# RECORDS SUPPLIED
○ ○ ○
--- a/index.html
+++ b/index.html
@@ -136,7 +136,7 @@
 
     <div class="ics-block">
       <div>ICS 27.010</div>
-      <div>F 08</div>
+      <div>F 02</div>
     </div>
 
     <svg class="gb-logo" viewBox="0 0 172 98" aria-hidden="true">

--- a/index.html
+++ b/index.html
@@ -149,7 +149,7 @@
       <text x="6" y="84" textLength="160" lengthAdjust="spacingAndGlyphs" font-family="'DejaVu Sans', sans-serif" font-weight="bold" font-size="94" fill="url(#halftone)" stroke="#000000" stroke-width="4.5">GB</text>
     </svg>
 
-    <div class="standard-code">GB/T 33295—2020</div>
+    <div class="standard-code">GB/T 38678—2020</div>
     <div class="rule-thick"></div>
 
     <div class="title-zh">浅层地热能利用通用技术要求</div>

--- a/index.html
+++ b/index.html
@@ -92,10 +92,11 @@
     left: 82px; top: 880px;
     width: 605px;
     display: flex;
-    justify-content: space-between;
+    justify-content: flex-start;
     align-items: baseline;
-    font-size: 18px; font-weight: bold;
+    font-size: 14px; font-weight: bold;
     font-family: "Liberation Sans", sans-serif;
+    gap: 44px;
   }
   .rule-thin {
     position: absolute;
○ ○ ○
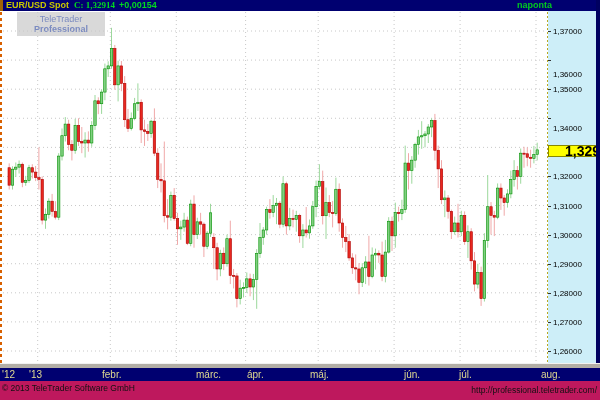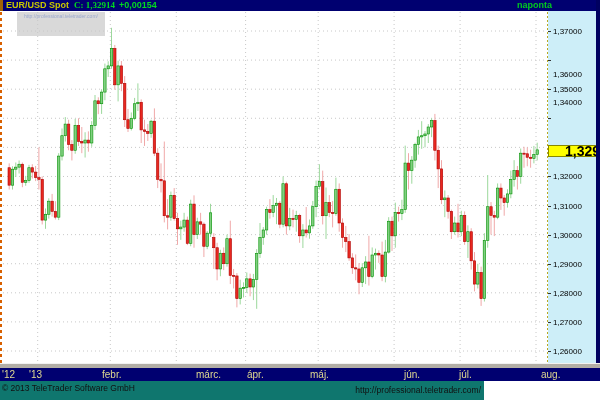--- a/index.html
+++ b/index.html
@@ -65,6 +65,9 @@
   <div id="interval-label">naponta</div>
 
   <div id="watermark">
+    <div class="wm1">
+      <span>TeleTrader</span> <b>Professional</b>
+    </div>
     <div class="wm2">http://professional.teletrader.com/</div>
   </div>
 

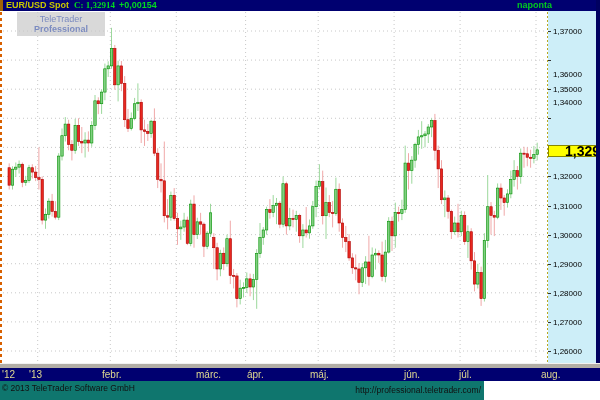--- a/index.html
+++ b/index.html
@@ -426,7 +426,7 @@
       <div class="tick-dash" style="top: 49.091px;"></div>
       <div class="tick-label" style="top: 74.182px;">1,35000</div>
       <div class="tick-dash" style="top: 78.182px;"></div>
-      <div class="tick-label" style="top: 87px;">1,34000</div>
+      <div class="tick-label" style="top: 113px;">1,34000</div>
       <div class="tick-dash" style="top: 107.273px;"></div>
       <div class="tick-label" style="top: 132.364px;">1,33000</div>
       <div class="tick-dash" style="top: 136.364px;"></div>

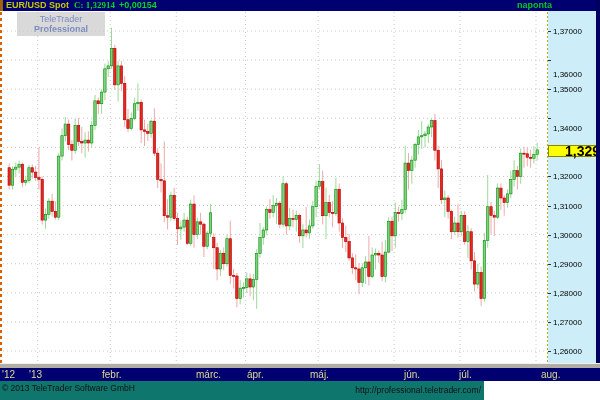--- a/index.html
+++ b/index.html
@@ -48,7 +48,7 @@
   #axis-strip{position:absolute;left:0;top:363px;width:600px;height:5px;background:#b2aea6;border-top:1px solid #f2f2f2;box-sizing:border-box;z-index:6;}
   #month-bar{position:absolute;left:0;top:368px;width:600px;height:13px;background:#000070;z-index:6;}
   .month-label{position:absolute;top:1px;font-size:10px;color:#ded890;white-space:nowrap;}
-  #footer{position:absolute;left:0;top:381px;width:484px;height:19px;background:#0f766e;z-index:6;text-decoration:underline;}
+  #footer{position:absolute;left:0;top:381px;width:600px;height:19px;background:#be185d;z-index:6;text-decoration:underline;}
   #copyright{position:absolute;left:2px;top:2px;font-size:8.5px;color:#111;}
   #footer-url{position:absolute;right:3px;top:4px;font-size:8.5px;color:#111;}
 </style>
○ ○ ○
# TASK REQUIREMENTS
Each line of the entries where the string "font" occurs should be shown.

# SOLUTION BELOW
       <text x="6" y="84" textLength="160" lengthAdjust="spacingAndGlyphs" font-family="'DejaVu Sans', sans-serif" font-weight="bold" font-size="94" fill="url(#halftone)" stroke="#000000" stroke-width="4.5">GB</text>
-    font-size: 18px; font-weight: bold;
+    font-size: 14px; font-weight: bold;
     font-family: "Liberation Sans", sans-serif;
   .month-label{position:absolute;top:1px;font-size:10px;color:#ded890;white-space:nowrap;}
   #copyright{position:absolute;left:2px;top:2px;font-size:8.5px;color:#111;}
   #footer-url{position:absolute;right:3px;top:4px;font-size:8.5px;color:#111;}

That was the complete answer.